Detected change data

──────────────────────────────

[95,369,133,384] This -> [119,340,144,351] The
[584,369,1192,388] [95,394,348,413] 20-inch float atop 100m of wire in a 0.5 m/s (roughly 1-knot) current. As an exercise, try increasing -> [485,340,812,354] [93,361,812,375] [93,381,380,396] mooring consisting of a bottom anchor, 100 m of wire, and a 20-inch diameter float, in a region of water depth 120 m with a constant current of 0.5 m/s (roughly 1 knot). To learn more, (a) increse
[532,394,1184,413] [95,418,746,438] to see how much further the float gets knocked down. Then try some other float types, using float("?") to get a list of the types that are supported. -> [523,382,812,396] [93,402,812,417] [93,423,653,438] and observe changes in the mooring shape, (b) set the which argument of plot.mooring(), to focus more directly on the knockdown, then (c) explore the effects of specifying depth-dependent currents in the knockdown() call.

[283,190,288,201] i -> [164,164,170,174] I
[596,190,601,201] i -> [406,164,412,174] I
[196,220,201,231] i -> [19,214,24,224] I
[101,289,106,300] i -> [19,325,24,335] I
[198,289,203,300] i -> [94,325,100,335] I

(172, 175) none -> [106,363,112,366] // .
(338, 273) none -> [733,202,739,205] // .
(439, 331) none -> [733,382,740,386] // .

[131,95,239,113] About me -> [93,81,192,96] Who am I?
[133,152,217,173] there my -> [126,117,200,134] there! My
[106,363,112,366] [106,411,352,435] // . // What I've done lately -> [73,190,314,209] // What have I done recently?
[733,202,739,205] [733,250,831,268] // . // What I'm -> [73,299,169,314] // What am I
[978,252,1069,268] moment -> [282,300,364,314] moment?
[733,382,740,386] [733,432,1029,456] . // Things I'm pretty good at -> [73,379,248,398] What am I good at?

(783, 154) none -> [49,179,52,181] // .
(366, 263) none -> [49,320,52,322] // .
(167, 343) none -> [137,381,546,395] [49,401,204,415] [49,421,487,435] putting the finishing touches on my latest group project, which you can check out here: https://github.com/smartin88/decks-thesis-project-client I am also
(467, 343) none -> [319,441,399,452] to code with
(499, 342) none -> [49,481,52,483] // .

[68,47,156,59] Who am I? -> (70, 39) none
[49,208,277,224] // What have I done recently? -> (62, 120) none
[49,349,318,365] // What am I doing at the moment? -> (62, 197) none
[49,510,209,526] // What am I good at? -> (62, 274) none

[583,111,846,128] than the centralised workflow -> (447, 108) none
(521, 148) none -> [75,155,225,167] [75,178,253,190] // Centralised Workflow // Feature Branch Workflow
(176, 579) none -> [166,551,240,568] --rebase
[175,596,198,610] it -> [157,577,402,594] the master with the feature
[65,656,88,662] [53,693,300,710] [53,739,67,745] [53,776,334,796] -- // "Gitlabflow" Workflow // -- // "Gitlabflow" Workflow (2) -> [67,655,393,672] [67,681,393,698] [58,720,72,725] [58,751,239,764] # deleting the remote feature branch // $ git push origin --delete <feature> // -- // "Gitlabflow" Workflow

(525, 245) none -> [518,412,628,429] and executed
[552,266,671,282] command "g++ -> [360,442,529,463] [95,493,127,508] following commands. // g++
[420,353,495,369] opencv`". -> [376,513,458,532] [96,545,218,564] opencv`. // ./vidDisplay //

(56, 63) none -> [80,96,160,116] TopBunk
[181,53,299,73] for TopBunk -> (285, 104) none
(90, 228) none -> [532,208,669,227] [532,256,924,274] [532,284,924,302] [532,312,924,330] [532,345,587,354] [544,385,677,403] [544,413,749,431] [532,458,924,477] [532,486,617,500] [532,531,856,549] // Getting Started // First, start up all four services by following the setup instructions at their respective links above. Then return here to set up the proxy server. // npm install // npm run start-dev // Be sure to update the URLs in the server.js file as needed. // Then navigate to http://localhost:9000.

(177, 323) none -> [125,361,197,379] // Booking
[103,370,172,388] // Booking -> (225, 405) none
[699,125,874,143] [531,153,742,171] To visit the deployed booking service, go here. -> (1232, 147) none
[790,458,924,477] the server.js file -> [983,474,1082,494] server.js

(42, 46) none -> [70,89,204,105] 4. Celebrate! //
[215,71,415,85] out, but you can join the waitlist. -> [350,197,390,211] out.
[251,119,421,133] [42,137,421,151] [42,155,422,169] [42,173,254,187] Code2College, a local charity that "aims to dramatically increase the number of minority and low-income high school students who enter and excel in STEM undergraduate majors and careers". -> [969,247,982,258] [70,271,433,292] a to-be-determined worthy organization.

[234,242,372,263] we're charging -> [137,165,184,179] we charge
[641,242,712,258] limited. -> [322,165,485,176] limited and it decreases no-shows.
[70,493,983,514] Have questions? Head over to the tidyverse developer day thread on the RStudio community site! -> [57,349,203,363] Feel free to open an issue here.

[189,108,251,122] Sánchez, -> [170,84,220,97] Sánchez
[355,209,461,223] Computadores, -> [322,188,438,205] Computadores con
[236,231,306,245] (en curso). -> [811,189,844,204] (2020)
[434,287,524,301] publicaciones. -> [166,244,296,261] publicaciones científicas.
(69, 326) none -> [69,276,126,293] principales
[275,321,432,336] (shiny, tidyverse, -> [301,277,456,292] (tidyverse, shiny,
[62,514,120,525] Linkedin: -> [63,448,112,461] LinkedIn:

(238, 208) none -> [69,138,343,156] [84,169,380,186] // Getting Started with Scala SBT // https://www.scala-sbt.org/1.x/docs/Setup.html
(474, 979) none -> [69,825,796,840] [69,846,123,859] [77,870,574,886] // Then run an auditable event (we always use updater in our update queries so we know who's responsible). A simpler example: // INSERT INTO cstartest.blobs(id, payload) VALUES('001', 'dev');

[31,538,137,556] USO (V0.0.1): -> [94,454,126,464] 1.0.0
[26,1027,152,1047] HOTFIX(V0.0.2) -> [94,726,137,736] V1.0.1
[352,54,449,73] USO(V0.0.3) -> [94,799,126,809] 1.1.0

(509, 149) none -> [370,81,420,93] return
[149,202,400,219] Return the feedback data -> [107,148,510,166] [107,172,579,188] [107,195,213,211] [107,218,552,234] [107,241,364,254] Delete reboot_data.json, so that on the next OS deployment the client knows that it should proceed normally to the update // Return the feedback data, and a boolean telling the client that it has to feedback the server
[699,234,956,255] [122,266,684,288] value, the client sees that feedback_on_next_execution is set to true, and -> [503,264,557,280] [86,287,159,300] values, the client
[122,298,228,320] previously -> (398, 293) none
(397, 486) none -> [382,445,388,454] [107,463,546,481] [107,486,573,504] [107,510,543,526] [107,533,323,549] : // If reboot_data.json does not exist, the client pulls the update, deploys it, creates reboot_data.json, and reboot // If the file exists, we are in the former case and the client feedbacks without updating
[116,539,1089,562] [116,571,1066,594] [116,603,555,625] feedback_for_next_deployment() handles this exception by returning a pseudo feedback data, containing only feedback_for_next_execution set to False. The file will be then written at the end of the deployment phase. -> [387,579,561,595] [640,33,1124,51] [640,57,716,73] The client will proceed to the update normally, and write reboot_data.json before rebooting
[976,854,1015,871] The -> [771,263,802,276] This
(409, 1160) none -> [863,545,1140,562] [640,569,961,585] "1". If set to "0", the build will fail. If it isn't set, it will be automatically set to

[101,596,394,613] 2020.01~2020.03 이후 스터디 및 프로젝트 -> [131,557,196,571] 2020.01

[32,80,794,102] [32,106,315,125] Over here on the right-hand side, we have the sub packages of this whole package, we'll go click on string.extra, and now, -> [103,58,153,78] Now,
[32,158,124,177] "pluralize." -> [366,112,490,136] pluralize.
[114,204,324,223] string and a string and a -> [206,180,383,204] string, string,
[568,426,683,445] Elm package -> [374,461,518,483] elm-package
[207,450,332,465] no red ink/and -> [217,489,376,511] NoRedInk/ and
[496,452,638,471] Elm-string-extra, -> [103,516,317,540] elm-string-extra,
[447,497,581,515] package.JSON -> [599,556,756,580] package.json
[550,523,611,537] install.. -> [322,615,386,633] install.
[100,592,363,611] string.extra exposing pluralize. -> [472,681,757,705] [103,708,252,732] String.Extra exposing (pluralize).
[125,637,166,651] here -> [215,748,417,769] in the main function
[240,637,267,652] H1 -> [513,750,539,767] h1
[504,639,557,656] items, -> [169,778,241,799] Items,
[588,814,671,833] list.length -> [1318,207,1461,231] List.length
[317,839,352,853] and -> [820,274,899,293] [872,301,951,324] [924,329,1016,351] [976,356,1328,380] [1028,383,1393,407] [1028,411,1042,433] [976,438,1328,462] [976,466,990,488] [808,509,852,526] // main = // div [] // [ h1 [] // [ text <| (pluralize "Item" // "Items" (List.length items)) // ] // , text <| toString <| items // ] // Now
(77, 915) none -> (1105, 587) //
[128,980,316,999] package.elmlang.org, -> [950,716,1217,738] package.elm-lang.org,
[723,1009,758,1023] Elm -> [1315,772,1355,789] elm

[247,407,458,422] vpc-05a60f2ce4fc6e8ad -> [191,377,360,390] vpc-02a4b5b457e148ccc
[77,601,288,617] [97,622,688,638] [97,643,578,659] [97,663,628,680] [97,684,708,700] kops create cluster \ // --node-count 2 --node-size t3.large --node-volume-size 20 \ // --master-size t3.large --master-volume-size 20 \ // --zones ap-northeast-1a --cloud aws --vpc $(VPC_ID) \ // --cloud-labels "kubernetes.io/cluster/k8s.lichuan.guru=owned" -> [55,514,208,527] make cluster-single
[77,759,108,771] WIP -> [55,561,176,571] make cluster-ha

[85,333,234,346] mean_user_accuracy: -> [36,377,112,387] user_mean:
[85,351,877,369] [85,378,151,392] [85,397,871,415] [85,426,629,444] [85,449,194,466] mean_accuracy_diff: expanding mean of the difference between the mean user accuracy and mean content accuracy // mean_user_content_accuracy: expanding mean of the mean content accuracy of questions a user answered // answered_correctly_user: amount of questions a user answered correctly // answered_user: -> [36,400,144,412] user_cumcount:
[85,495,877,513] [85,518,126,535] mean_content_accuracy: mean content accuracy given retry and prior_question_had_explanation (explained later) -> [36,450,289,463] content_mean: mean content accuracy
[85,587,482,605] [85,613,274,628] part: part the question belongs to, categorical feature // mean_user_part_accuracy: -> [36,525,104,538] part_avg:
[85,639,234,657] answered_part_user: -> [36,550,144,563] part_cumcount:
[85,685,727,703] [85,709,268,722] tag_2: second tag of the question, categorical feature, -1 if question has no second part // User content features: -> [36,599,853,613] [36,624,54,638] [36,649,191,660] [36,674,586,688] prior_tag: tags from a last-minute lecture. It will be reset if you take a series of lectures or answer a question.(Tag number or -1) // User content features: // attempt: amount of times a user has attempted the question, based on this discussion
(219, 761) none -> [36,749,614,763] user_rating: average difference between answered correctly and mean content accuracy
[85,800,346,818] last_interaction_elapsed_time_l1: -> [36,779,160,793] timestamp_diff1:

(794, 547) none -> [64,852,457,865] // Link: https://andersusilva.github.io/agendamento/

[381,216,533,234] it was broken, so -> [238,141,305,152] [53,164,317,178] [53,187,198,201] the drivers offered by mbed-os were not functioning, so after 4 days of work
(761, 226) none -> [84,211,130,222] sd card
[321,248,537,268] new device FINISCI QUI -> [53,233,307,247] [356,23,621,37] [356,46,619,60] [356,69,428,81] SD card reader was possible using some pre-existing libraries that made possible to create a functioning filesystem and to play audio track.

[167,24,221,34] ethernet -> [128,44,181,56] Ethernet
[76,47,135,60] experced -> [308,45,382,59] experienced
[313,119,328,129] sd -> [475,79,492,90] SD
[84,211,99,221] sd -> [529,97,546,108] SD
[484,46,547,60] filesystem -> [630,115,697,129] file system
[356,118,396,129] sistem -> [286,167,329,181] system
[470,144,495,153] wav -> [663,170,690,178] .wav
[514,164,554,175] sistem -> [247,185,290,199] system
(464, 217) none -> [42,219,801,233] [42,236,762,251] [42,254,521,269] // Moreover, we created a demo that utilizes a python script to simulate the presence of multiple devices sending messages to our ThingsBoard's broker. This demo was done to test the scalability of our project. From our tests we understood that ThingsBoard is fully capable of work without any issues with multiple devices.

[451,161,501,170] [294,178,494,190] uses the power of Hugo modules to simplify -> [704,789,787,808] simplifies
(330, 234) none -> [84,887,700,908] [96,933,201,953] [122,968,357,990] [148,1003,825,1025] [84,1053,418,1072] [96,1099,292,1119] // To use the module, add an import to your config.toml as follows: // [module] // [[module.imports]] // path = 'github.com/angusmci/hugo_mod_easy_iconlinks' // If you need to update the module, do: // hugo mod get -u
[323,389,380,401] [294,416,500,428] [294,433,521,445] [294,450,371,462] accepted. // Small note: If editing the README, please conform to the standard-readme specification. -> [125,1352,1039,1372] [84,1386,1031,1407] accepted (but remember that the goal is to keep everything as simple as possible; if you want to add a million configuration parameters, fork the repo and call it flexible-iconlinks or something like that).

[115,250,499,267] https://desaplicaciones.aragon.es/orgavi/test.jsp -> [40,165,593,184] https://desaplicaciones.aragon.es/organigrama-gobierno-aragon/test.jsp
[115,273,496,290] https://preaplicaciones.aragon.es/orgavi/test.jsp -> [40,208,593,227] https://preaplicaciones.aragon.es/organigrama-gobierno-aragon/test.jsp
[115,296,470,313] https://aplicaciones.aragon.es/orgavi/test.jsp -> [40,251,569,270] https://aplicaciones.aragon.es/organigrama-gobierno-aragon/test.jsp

──────────────────────────────

Copy out all lines above that include the string "master".

[RESULT]
[175,596,198,610] it -> [157,577,402,594] the master with the feature
[77,601,288,617] [97,622,688,638] [97,643,578,659] [97,663,628,680] [97,684,708,700] kops create cluster \ // --node-count 2 --node-size t3.large --node-volume-size 20 \ // --master-size t3.large --master-volume-size 20 \ // --zones ap-northeast-1a --cloud aws --vpc $(VPC_ID) \ // --cloud-labels "kubernetes.io/cluster/k8s.lichuan.guru=owned" -> [55,514,208,527] make cluster-single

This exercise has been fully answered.